Lemma 1. (i) With replacement the expected number of comparisons is $${n \choose 2} H_{n-1},$$ where $H_k = \sum_{i=1}^k \frac 1 i \approx 0.5+\ln k$ is the $k$th harmonic number.

(ii) Without replacement, the expected number of comparisons is $$n^2/2 - n + 3/2 - 1/n.$$

Proof. Assume WLOG that the set of numbers in $x$ is $[n]$. Let random variable $T$ be the total number of steps.

As observed in @user3257842's answer, a necessary and sufficient condition for the full order to be known is that, for all $i\in [n-1]$, the positions holding elements $i$ and $i+1$ have been compared. Call such positions "neighbors".

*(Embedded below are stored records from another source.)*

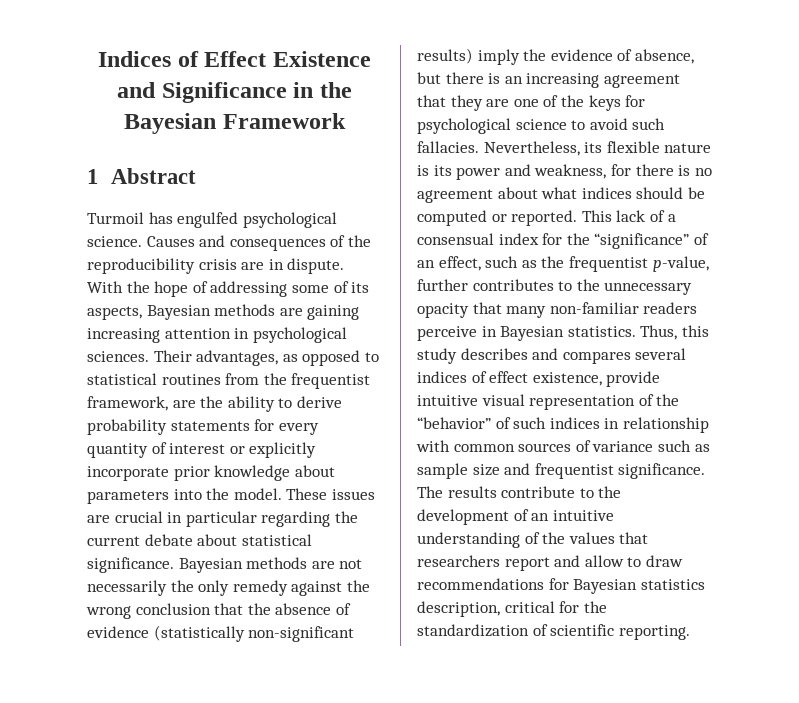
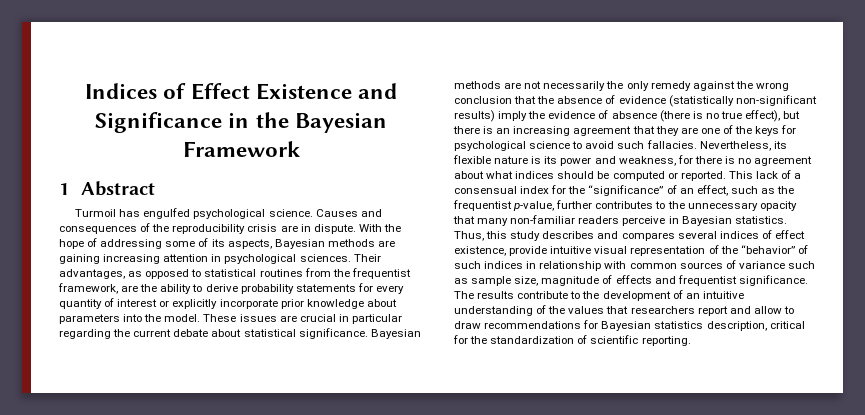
- Bayesian methods are not necessarily the only remedy against the wrong conclusion that the absence of evidence (statistically non-significant results) imply the evidence of absence, but there is an increasing agreement that they are one of the keys for psychological science to avoid such fallacies.
+ Bayesian methods are not necessarily the only remedy against the wrong conclusion that the absence of evidence (statistically non-significant results) imply the evidence of absence (there is no true effect), but there is an increasing agreement that they are one of the keys for psychological science to avoid such fallacies.
- Thus, this study describes and compares several indices of effect existence, provide intuitive visual representation of the “behavior” of such indices in relationship with common sources of variance such as sample size and frequentist significance.
+ Thus, this study describes and compares several indices of effect existence, provide intuitive visual representation of the “behavior” of such indices in relationship with common sources of variance such as sample size, magnitude of effects and frequentist significance.

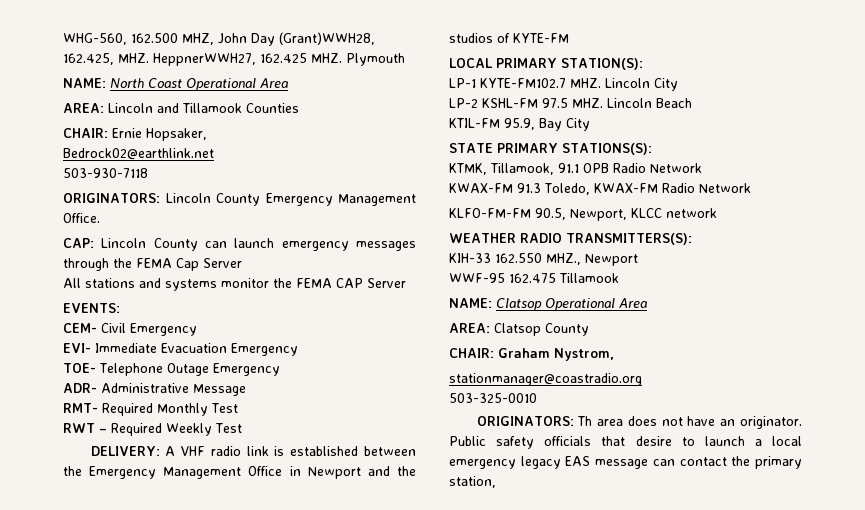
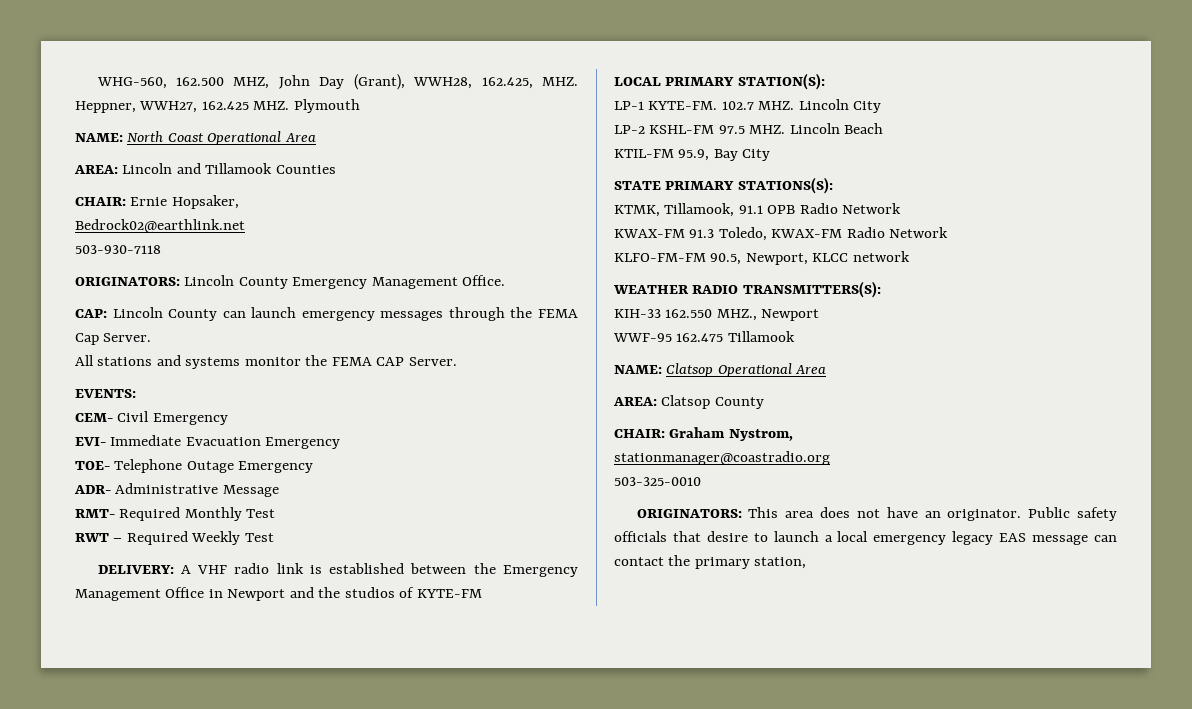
- WHG-560, 162.500 MHZ, John Day (Grant)WWH28, 162.425, MHZ. HeppnerWWH27, 162.425 MHZ. Plymouth
+ WHG-560, 162.500 MHZ, John Day (Grant), WWH28, 162.425, MHZ. Heppner, WWH27, 162.425 MHZ. Plymouth
- CAP: Lincoln County can launch emergency messages through the FEMA Cap Server
+ CAP: Lincoln County can launch emergency messages through the FEMA Cap Server.
- All stations and systems monitor the FEMA CAP Server
+ All stations and systems monitor the FEMA CAP Server.
- LP-1 KYTE-FM102.7 MHZ. Lincoln City
+ LP-1 KYTE-FM. 102.7 MHZ. Lincoln City
- ORIGINATORS: Th area does not have an originator.
+ ORIGINATORS: This area does not have an originator.

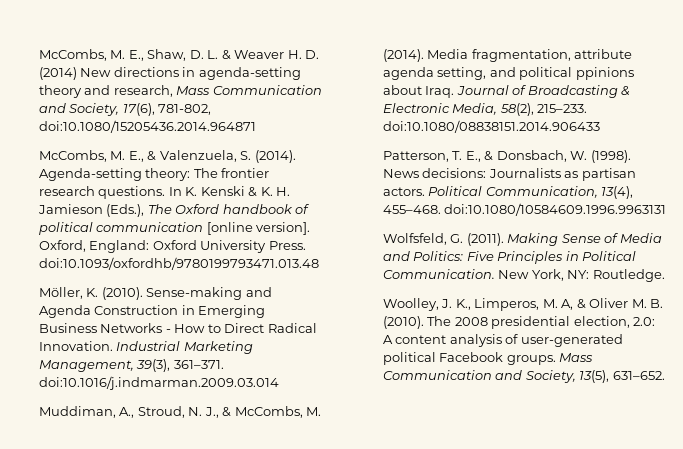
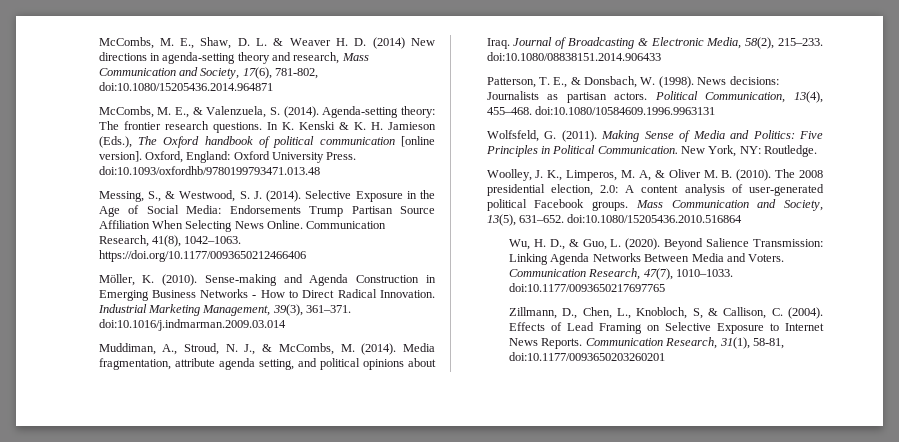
+ Messing, S., & Westwood, S. J. (2014). Selective Exposure in the Age of Social Media: Endorsements Trump Partisan Source Affiliation When Selecting News Online. Communication Research, 41(8), 1042–1063. https://doi.org/10.1177/0093650212466406
- Media fragmentation, attribute agenda setting, and political ppinions about Iraq.
+ Media fragmentation, attribute agenda setting, and political opinions about Iraq.
- Mass Communication and Society, 13(5), 631–652.
+ Mass Communication and Society, 13(5), 631–652. doi:10.1080/15205436.2010.516864
+ Wu, H. D., & Guo, L. (2020). Beyond Salience Transmission: Linking Agenda Networks Between Media and Voters. Communication Research, 47(7), 1010–1033. doi:10.1177/0093650217697765
+ Zillmann, D., Chen, L., Knobloch, S, & Callison, C. (2004). Effects of Lead Framing on Selective Exposure to Internet News Reports. Communication Research, 31(1), 58-81, doi:10.1177/0093650203260201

Proof of Part (i). For $m \in [n-1]$, let random variable $T_m$ be the number of steps such that, at the start of the step, the number of neighbors that have not yet been compared is $m$. Then the total number of steps is $T=T_{n-1} + T_{n-2} + \cdots + T_1$. By linearity of expectation, $E[T] = \sum_{m=1}^{n-1} E[T_m]$. To finish, we calculate $E[T_m]$ for any $m\in [n-1]$.

Consider any $m\in [n-1]$. Consider any iteration that starts with $m$ neighbors not yet compared. Given this, $m$ of the $n\choose 2$ possible comparisons would compare one not-yet compared pair of neighbors, while the remaining comparisons would not (so would leave the number of uncompared neighbors unchanged). So the number of not-yet-compared neighbors either stays the same, or, with probability $m/{n\choose 2}$, reduces by 1. It follows that $E[T_m]$, the expected number of steps that start with $m$ uncompared neighbors, is ${n\choose 2}/m$.

So $E[T] = \sum_{m=1}^{n-1} {n\choose 2}/m = {n\choose 2} H_{n-1}$, proving Part (i).

Proof of Part (ii). View the process as follows: a random permutation of the $n\choose 2$ pairs is chosen, and then the algorithm checks each pair (in the chosen order) just until it has compared all neighboring pairs.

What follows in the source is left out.